TIL: "warning: toplevel constant X referenced by Y"

We ran into an interesting issue recently. After a seemingly unrelated change a large number of tests failed with messages saying warning: toplevel constant X referenced by Y.

The Situation

For a logistics platform we needed multiple JSON-APIs (one for clients, one for couriers). Both are using different data formats and therefore require separate JSON serializers (we are using ActiveModel::Serializers).

The serializers are namespaced and have common structures extracted into a superclass. It looks something like this:

class ShipmentSerializer
  # contains common data structures
end

class Client::ShipmentSerializer < ShipmentSerializer
  # contains data structures specific for the client API
end

class Courier::ShipmentSerializer < ShipmentSerializer
  # contains data structures specific for the courier API
end

This worked fine until one day several tests failed unexpectedly. The data returned by the serializers was wrong and we found the following warnings in the test output:

warning: toplevel constant ShipmentSerializer referenced by <some class>
warning: toplevel constant ShipmentSerializer referenced by <some other class>
...

After some digging we identified the problem was that the code that referenced either Client::ShipmentSerializer or Courier::ShipmentSerializer suddenly got handed the superclass ShipmentSerializer by Ruby instead. It did not cause any runtime errors but did result in incorrectly serialized data.

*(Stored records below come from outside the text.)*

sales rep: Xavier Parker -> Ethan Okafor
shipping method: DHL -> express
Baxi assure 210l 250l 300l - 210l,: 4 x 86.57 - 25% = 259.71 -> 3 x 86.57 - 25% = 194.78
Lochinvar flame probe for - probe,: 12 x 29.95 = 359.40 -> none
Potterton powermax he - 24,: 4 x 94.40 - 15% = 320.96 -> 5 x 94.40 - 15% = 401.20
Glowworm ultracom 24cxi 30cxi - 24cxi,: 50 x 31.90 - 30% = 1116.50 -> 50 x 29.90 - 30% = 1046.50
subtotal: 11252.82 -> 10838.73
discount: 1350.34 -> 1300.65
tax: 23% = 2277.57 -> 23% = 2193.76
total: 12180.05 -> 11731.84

How could that be? The referencing code clearly references the namespaced class Courier::ShipmentSerializer but Ruby gave it a different class. Similar in name though, but clearly different. After all that’s what namespacing is for, isn’t it?

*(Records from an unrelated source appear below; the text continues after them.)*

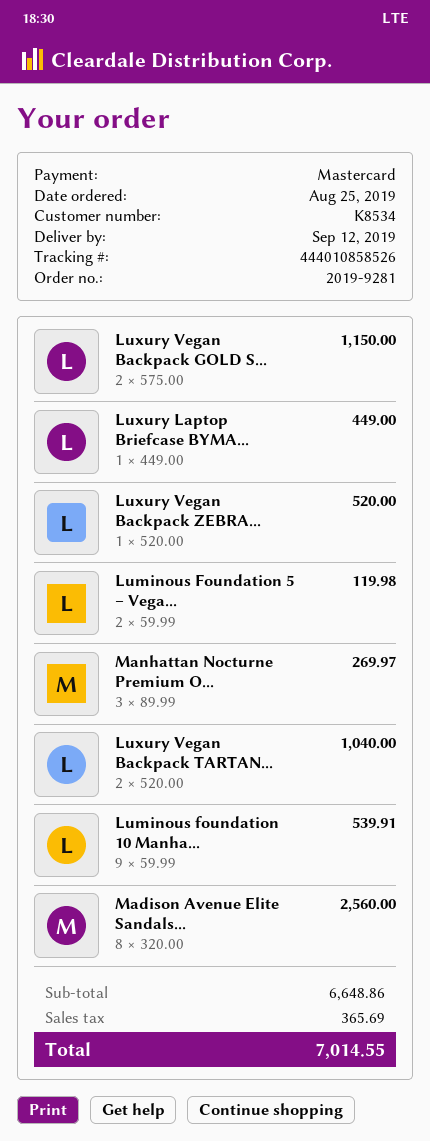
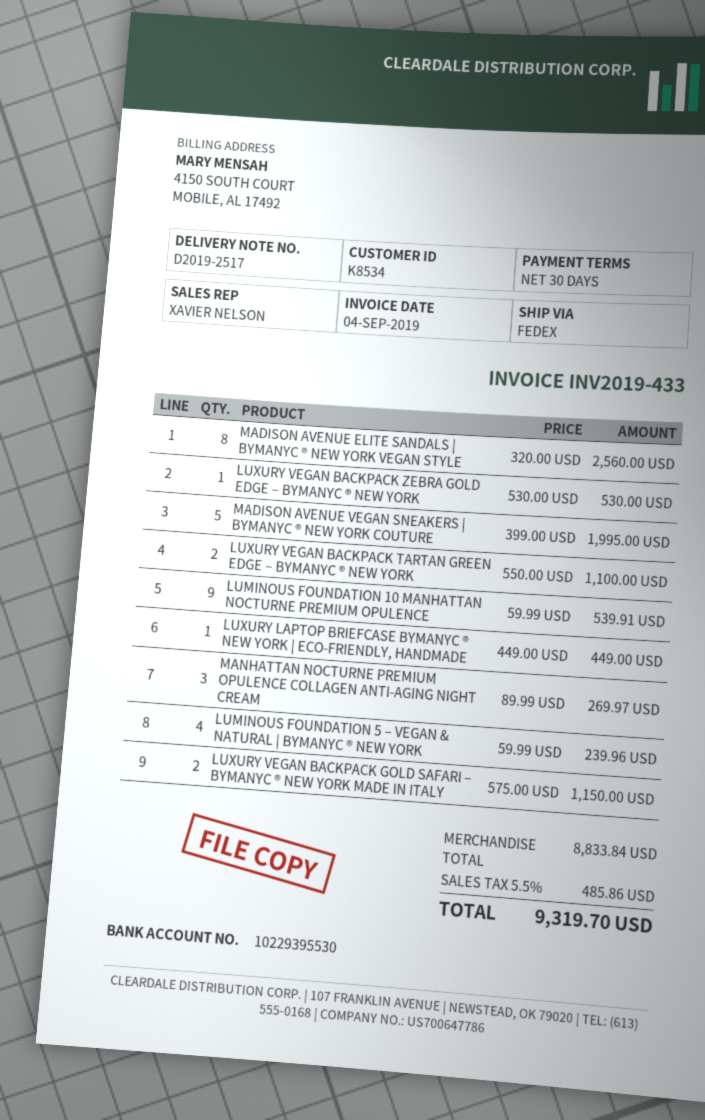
Luxury Vegan Backpack ZEBRA...: 1 x 520.00 = 520.00 -> 1 x 530.00 = 530.00
Luminous Foundation 5 – Vega...: 2 x 59.99 = 119.98 -> 4 x 59.99 = 239.96
Luxury Vegan Backpack TARTAN...: 2 x 520.00 = 1040.00 -> 2 x 550.00 = 1100.00
MADISON AVENUE VEGAN SNEAKERS | BYMANYC ® NEW YORK COUTURE: none -> 5 x 399.00 = 1995.00
subtotal: 6648.86 -> 8833.84
tax: 365.69 -> 485.86
total: 7014.55 -> 9319.70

Namespacing doesn’t work as you believe

Turns out… namespacing in Ruby works differently than most of us would expect. When you write Foo::Bar in Ruby, it does not mean Bar within namespace Foo, but rather Bar as “seen” from Foo ¹. And it turns out that modules and classes differ in what they can “see”. As long as Foo is defined as a module this works well. However, in the case that Foo is a class suddenly that class will see other toplevel constants as well.

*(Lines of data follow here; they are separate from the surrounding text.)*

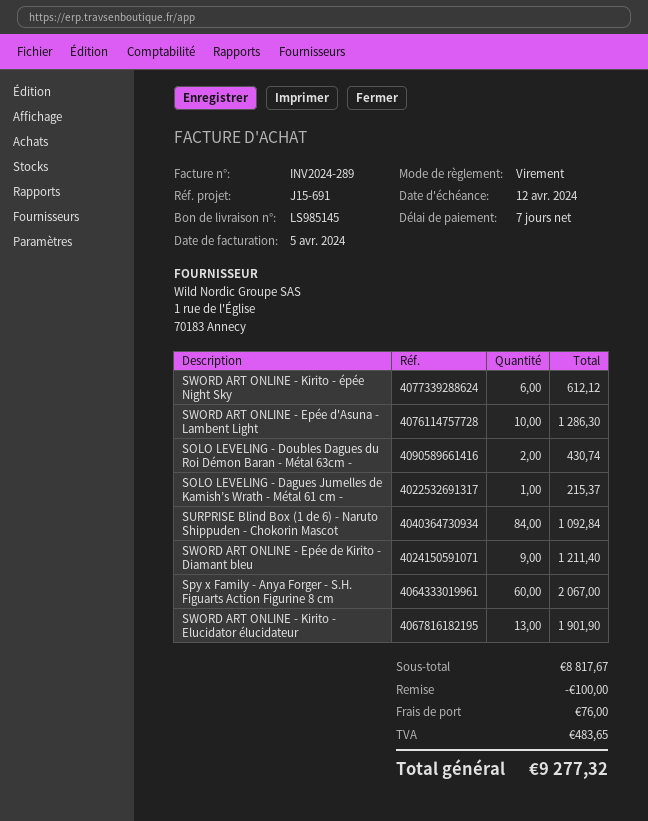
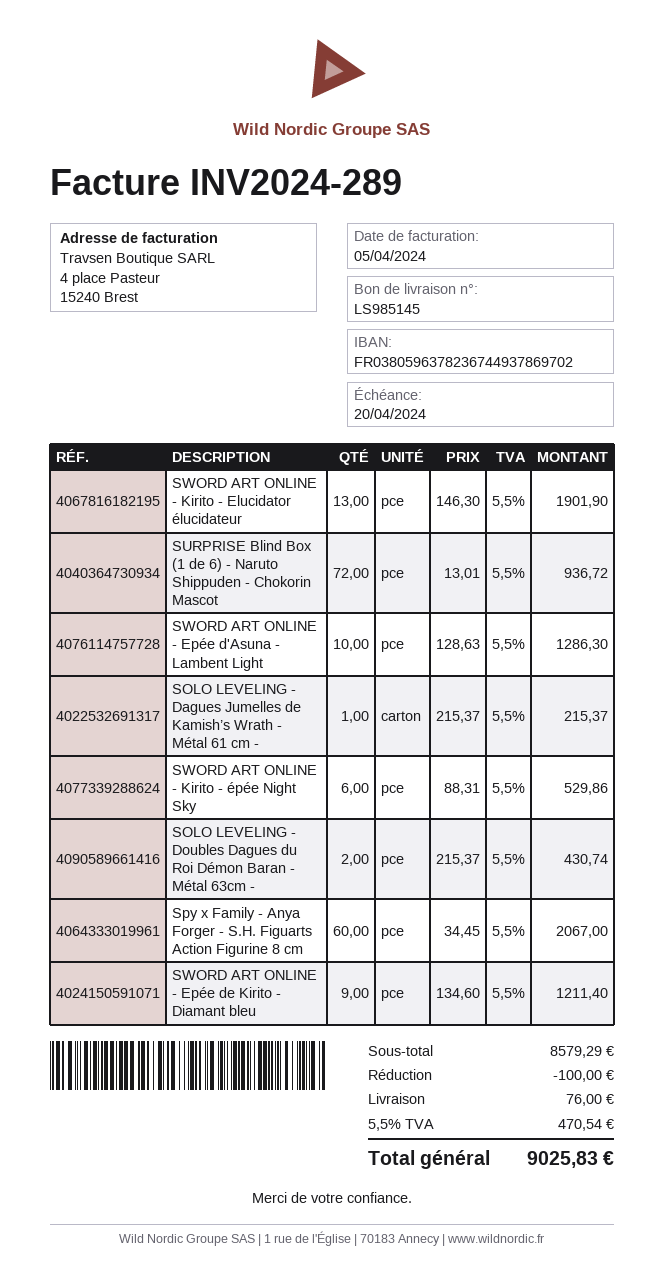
due date: 2024-04-12 -> 2024-04-20
SWORD ART ONLINE - Kirito - épée Night Sky: 6 for 612.12 -> 6 for 529.86
SURPRISE Blind Box (1 de 6) - Naruto Shippuden - Chokorin Mascot: 84 for 1092.84 -> 72 for 936.72
subtotal: 8817.67 -> 8579.29
tax: 483.65 -> 470.54
total: 9277.32 -> 9025.83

You can easily try out the difference by comparing the output of the following 2 commands:

$ ruby -e 'module Foo; end; Foo::String'
-e:1:in `<main>': uninitialized constant Foo::String (NameError)

As expected, we get an error because there is no constant String within the module Foo.

$ ruby -e 'class Foo; end; Foo::String'
-e:1: warning: toplevel constant String referenced by Foo::String

As you might have not have expected, Ruby has no problem referencing Foo::String if Foo is a class even if it doesn’t have a constant String within it. It can “see” the toplevel constant ::String and uses it instead.

You can even string together a whole list of class constants and Ruby will always fall back to the toplevel classes (albeit with warnings):

irb(main):001:0> Hash::Array::String::File
(irb):1: warning: toplevel constant Array referenced by Hash::Array
(irb):1: warning: toplevel constant String referenced by Array::String
(irb):1: warning: toplevel constant File referenced by String::File
=> File

The good news is that as long as the correctly namespaced class is defined, the correct class is used:

class Foo; end
class Bar; end

Foo::Bar   # => warning: toplevel constant Bar referenced by Foo::Bar

class Foo::Bar; end

Foo::Bar   # => returns correct class Foo::Bar

How is this a problem in our original case then? Enter Rails…

Rails’ lazy auto-loading

It all works fine, as one can see in the previous example, when all classes are loaded. However this is not always the case in Rails development and test environments by default. Here Rails only loads the classes when they are needed for performance reasons.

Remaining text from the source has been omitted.